- Before-and-after change data -
▶

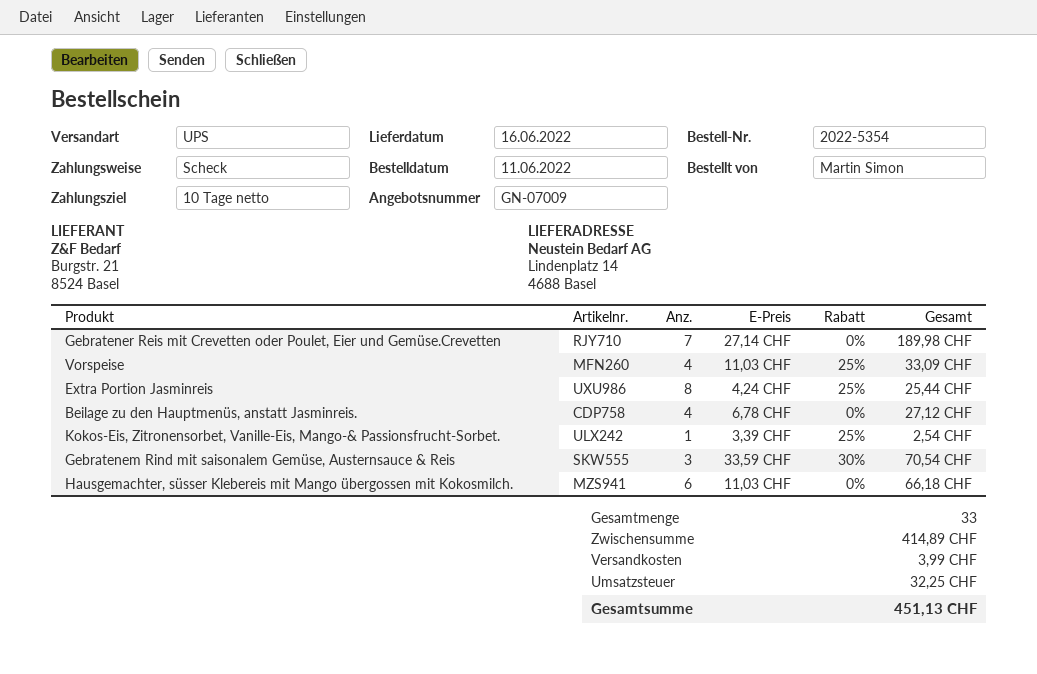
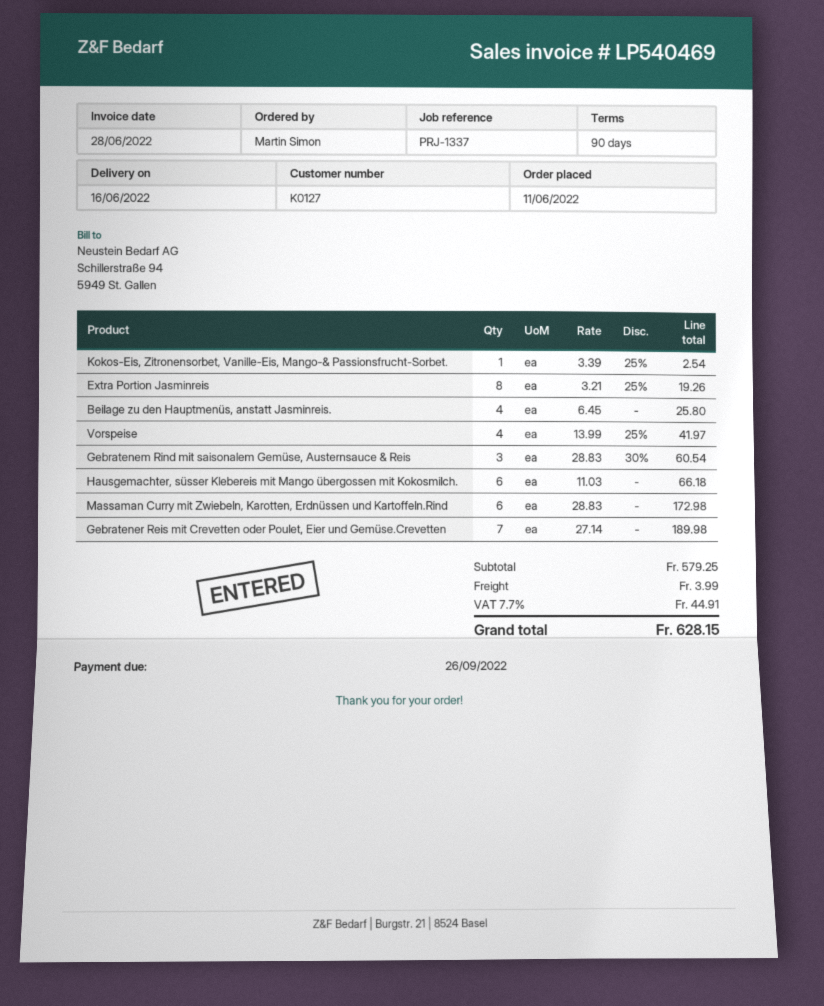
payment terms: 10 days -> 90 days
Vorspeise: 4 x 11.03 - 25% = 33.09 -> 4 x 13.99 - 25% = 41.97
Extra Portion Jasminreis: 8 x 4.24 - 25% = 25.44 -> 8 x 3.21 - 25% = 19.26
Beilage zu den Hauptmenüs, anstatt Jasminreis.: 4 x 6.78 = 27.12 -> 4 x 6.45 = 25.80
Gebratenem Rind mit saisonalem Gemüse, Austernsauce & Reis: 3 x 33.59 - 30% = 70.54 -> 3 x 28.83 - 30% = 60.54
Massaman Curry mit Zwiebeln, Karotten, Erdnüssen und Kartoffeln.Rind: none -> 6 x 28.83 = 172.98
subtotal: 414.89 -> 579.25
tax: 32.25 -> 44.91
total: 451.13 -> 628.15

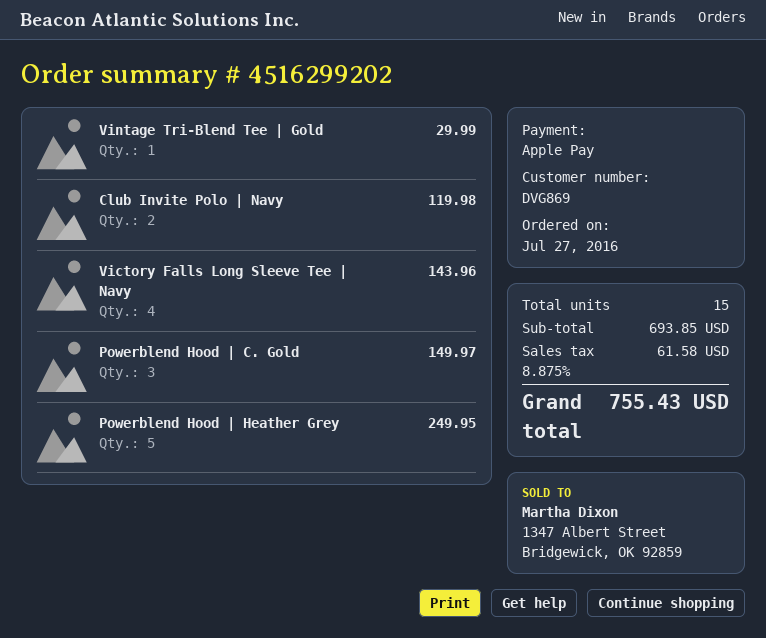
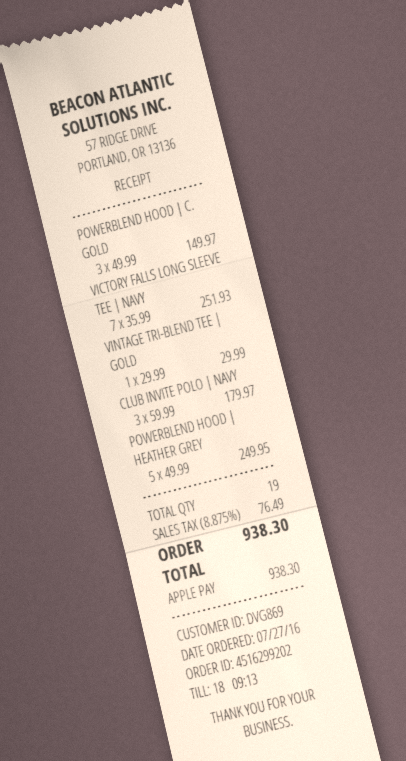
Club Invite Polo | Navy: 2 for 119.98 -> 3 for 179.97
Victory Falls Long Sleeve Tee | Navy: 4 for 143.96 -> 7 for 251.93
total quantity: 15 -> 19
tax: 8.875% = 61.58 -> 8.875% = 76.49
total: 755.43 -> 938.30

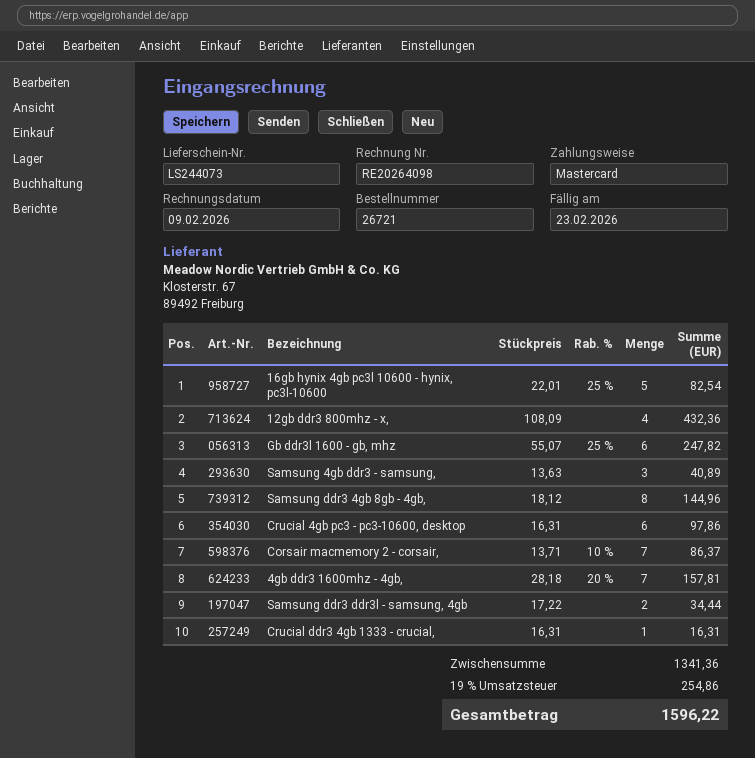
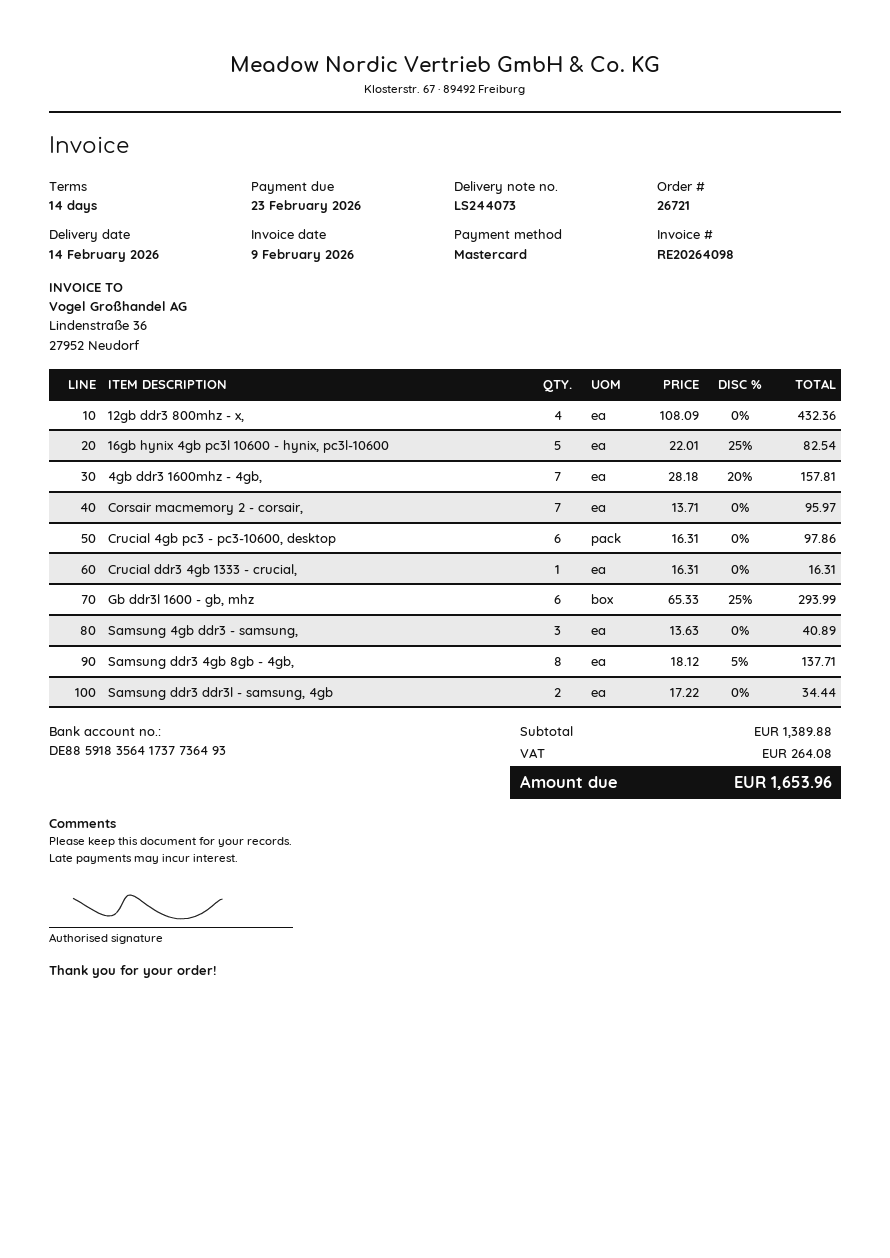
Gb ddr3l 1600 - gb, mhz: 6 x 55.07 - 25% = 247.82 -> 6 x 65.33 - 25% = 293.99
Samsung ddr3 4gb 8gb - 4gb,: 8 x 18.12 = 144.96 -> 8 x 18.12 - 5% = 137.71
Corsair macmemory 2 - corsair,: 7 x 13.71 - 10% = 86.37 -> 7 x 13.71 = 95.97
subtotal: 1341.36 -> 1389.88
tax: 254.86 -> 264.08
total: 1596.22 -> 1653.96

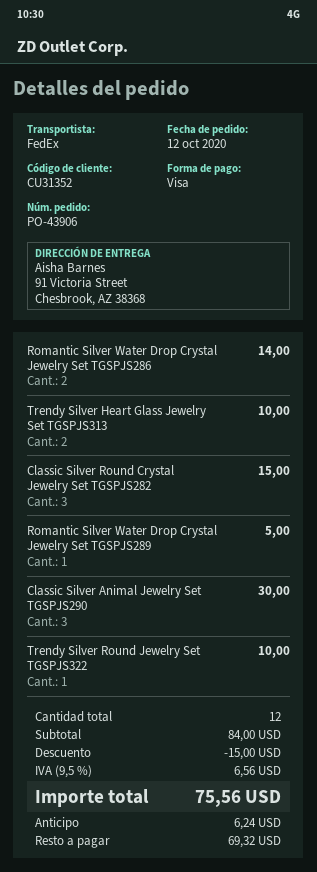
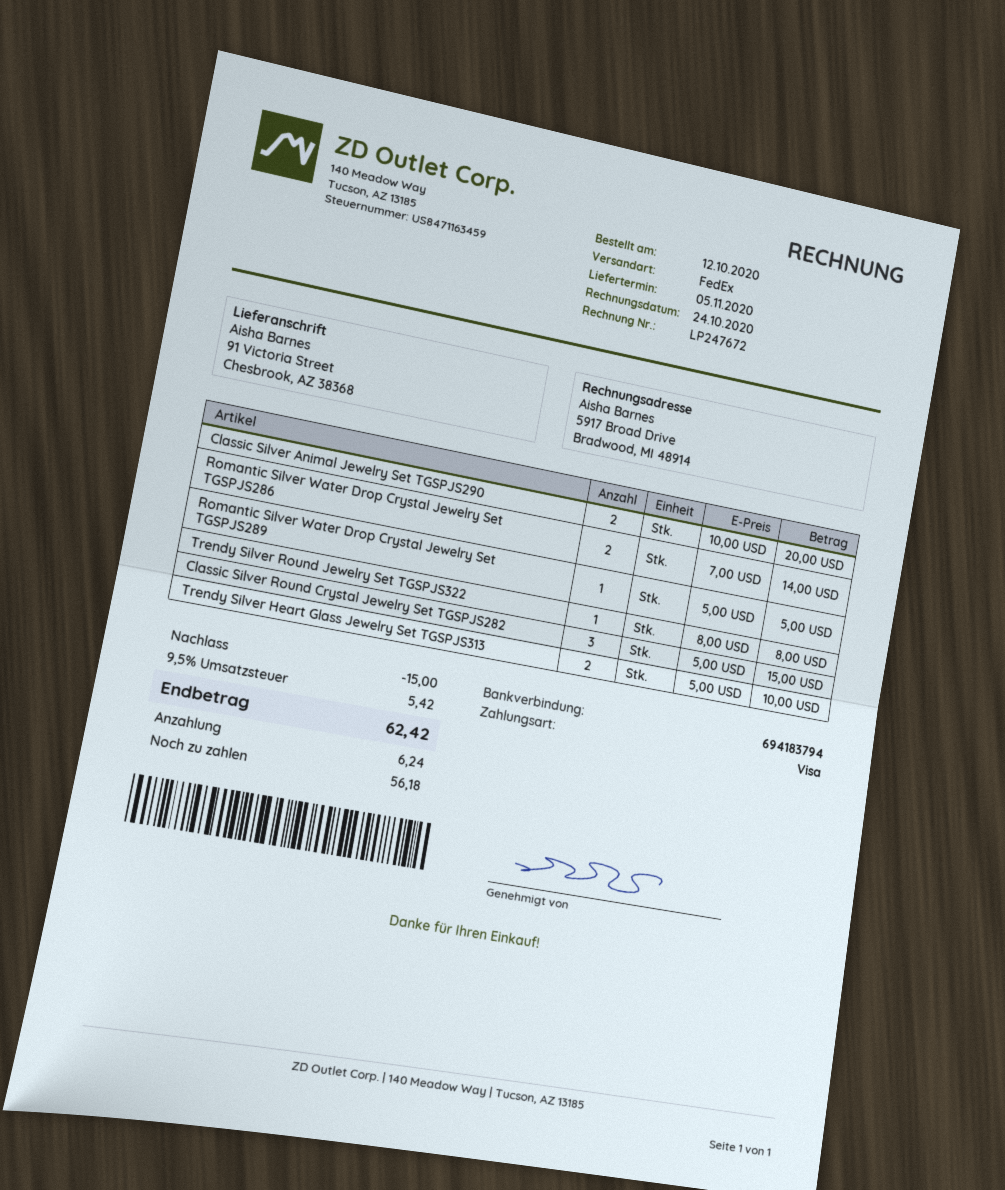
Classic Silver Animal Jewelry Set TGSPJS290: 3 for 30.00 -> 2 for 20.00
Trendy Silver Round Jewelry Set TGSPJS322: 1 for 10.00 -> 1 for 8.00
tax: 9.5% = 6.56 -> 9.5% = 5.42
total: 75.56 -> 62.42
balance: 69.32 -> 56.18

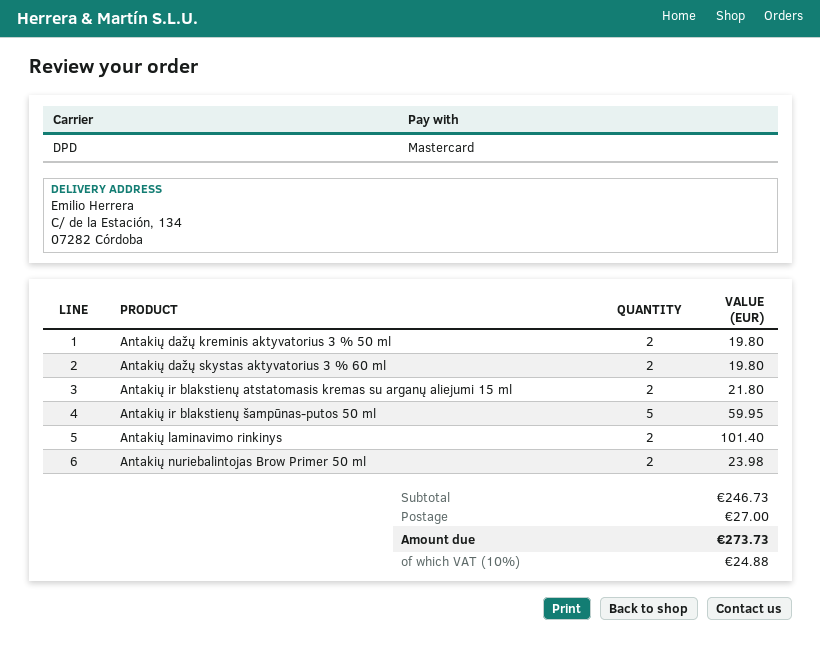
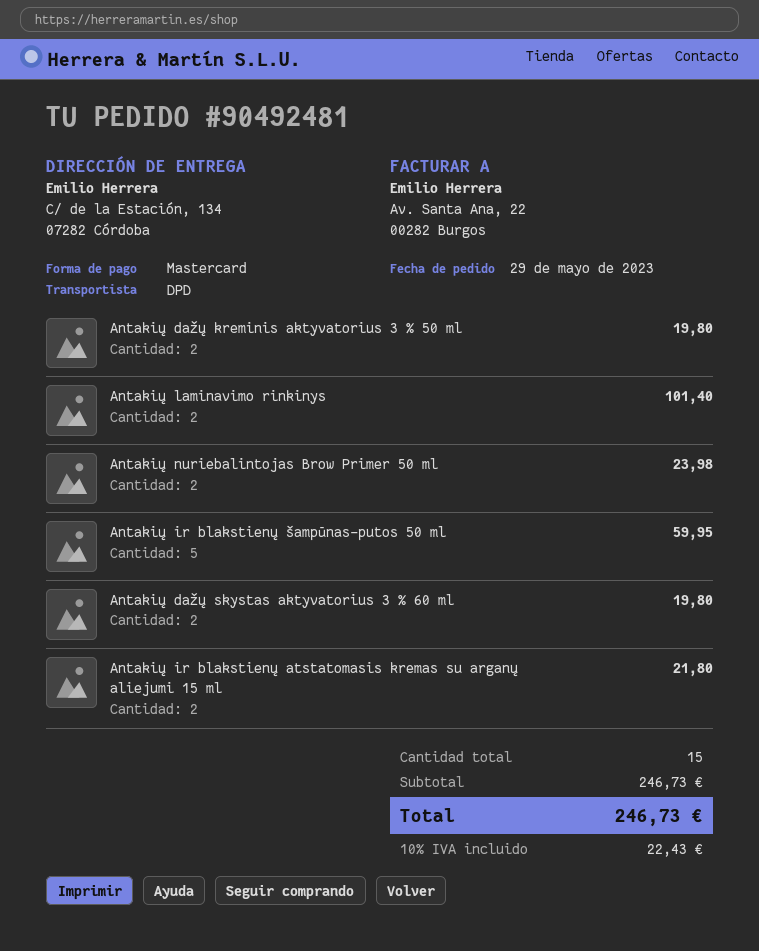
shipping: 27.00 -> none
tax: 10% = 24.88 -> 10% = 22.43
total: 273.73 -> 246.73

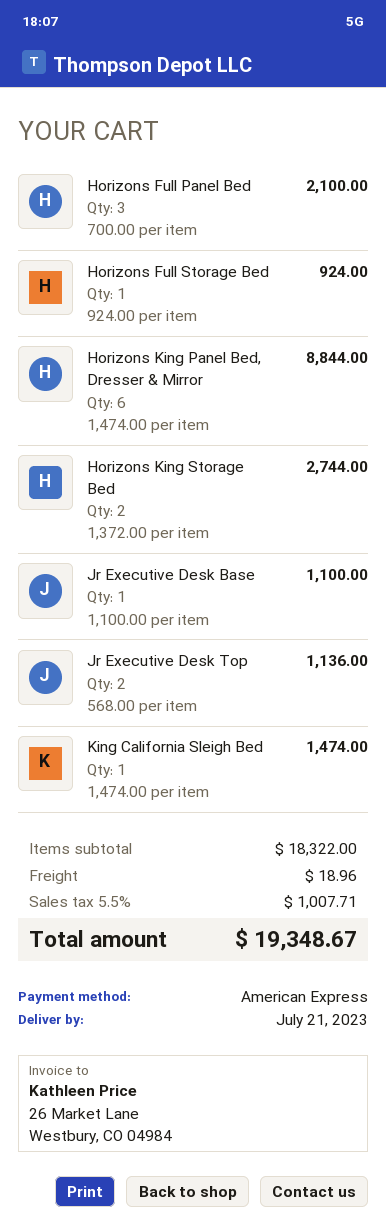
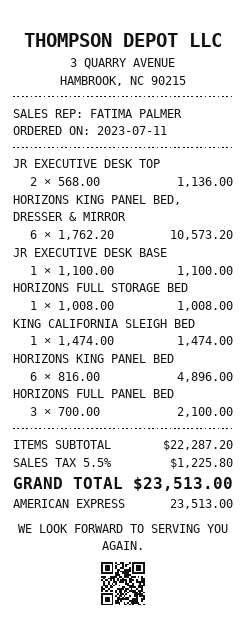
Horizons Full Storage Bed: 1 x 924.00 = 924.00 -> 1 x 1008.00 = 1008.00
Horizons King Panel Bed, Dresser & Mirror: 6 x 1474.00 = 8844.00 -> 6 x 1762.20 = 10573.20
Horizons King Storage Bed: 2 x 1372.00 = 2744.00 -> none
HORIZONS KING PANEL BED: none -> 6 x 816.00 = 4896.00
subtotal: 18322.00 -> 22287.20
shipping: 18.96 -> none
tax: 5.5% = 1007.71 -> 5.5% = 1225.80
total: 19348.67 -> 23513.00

◀

- TASK BRIEF -
If a line in the entries holds the string "Silver", it belongs in the tally; state the tally alone.

- FINAL ANSWER -
2